----- Source data -----
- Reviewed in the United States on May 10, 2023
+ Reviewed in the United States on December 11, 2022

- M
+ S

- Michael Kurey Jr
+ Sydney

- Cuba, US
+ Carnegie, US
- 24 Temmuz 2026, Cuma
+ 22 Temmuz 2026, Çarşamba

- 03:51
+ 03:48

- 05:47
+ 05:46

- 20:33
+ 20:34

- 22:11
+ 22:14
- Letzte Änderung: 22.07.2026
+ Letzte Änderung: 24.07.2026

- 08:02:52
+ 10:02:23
-----
-- Problem requirements --
Each line in the records above must be returned exactly as it stands.

-- Solution to this problem --
- Reviewed in the United States on May 10, 2023
+ Reviewed in the United States on December 11, 2022

- M
+ S

- Michael Kurey Jr
+ Sydney

- Cuba, US
+ Carnegie, US
- 24 Temmuz 2026, Cuma
+ 22 Temmuz 2026, Çarşamba

- 03:51
+ 03:48

- 05:47
+ 05:46

- 20:33
+ 20:34

- 22:11
+ 22:14
- Letzte Änderung: 22.07.2026
+ Letzte Änderung: 24.07.2026

- 08:02:52
+ 10:02:23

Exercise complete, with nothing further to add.